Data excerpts

Segment Open

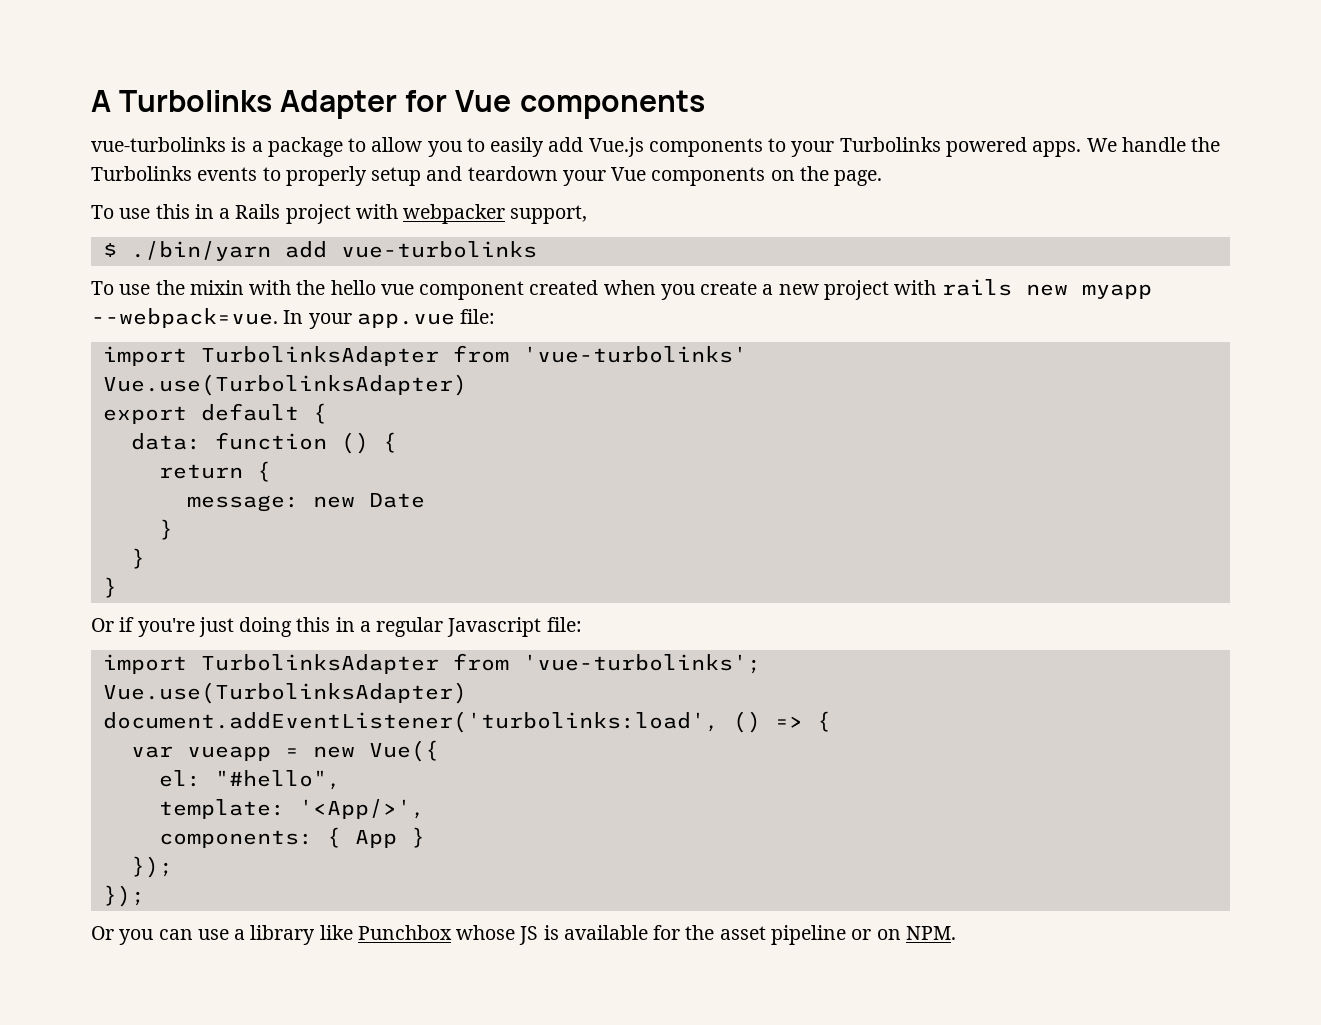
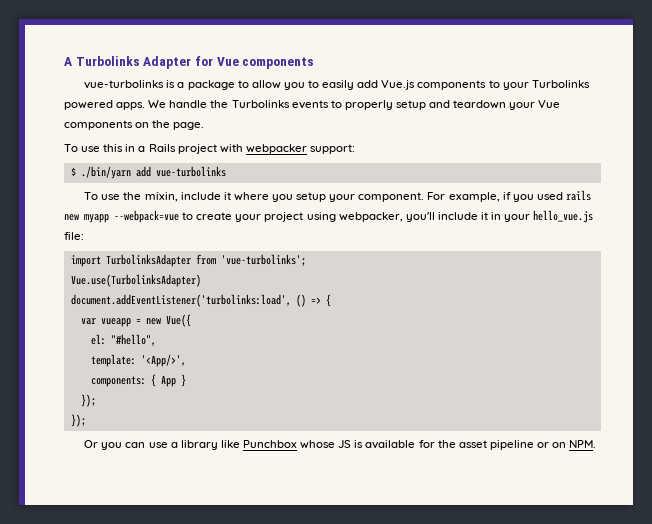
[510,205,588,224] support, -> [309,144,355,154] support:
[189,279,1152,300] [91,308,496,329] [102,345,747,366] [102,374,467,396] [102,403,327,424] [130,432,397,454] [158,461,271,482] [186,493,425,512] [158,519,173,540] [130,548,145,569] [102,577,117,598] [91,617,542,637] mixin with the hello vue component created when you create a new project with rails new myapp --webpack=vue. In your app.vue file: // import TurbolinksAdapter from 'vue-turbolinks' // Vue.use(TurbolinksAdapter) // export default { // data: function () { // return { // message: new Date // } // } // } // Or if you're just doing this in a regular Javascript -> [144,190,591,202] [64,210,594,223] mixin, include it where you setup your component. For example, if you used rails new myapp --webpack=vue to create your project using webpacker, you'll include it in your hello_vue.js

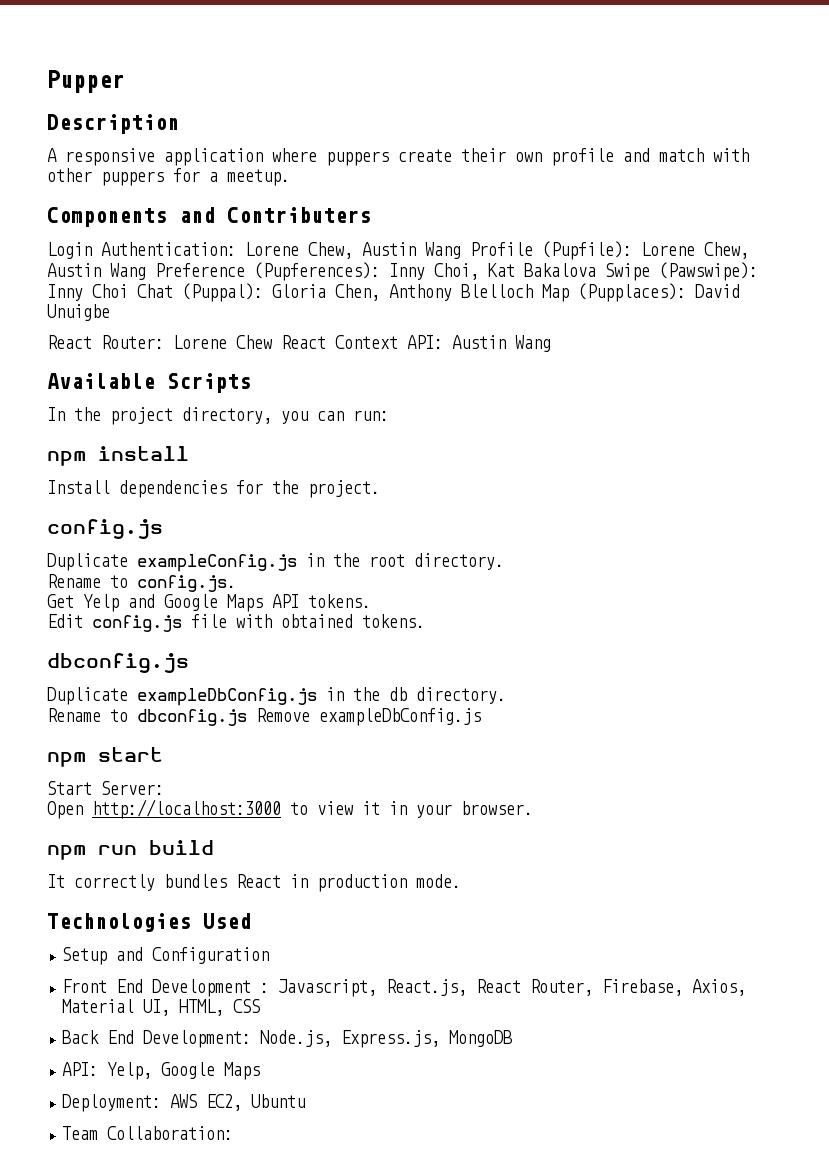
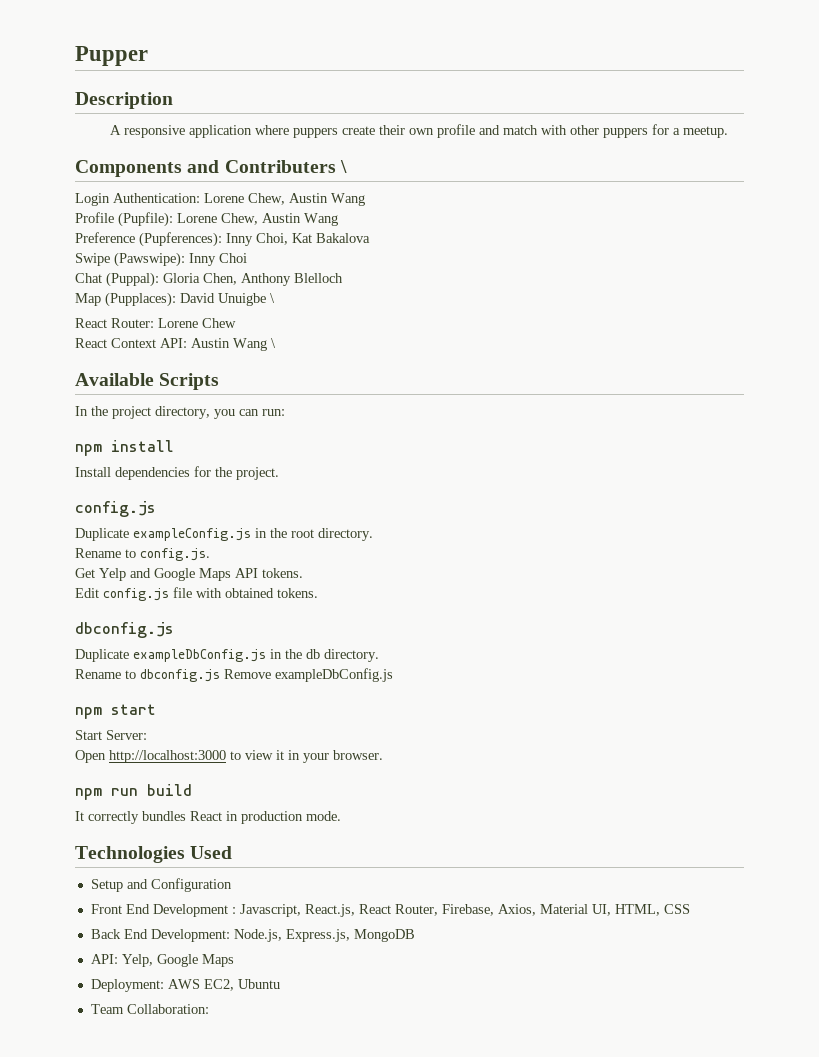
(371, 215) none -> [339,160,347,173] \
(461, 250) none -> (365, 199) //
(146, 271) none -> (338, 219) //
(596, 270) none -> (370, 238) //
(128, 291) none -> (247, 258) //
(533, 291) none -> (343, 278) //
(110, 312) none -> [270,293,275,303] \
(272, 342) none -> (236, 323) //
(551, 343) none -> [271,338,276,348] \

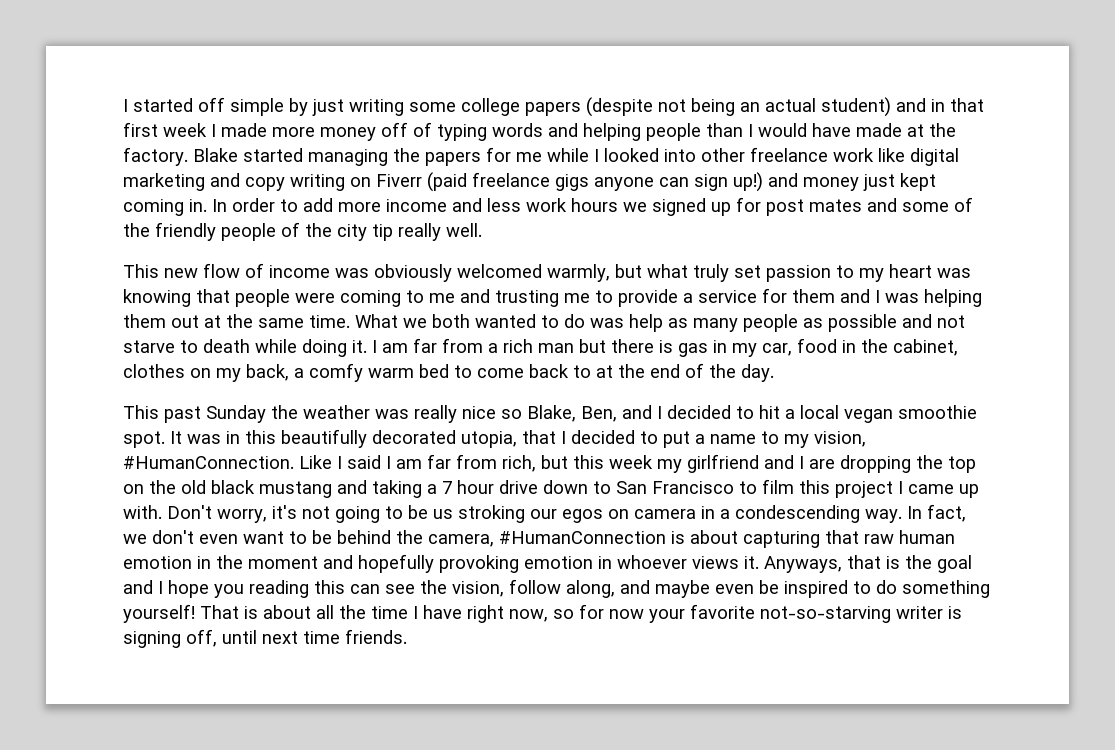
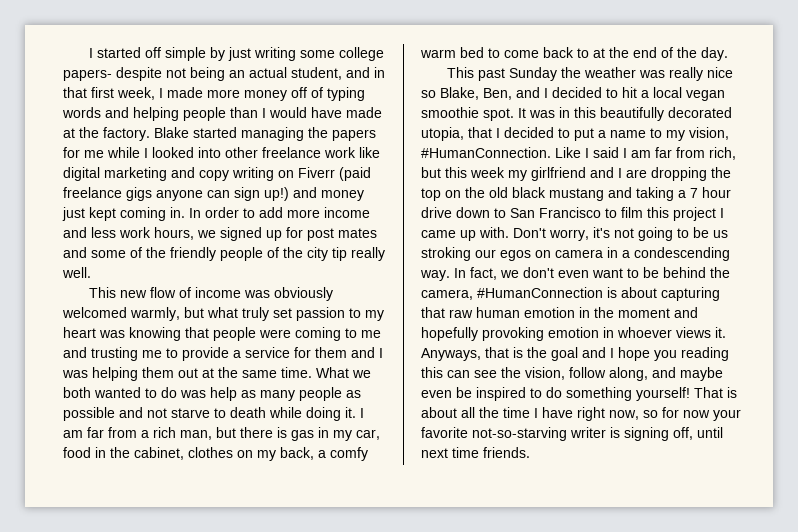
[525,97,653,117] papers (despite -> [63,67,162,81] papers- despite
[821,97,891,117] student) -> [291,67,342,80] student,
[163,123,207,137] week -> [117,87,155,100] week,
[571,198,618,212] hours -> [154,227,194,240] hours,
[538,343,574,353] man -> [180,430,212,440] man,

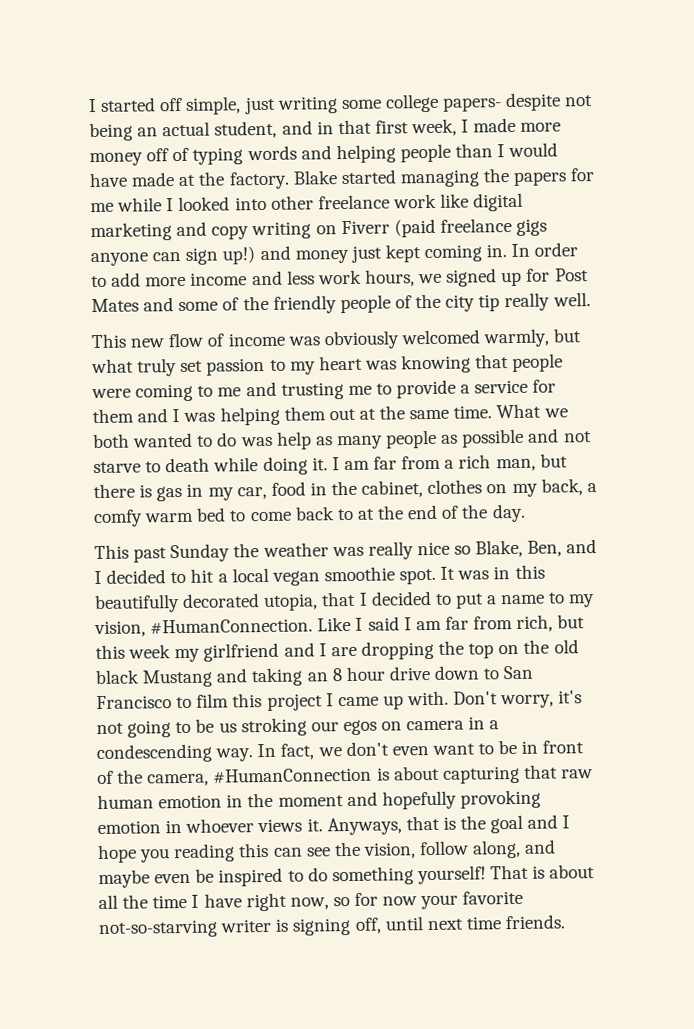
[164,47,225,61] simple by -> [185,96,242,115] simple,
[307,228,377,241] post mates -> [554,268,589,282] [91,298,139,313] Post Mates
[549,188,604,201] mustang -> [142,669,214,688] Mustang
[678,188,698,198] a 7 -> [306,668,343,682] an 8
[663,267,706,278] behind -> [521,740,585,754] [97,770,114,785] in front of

Segment Closed

▶ [Problem statement]
All lines from the one with "[307,228,377,241] post mates" to the end of the entries above are to be written out exactly, the first and last included.

▶ [Problem solution]
[307,228,377,241] post mates -> [554,268,589,282] [91,298,139,313] Post Mates
[549,188,604,201] mustang -> [142,669,214,688] Mustang
[678,188,698,198] a 7 -> [306,668,343,682] an 8
[663,267,706,278] behind -> [521,740,585,754] [97,770,114,785] in front of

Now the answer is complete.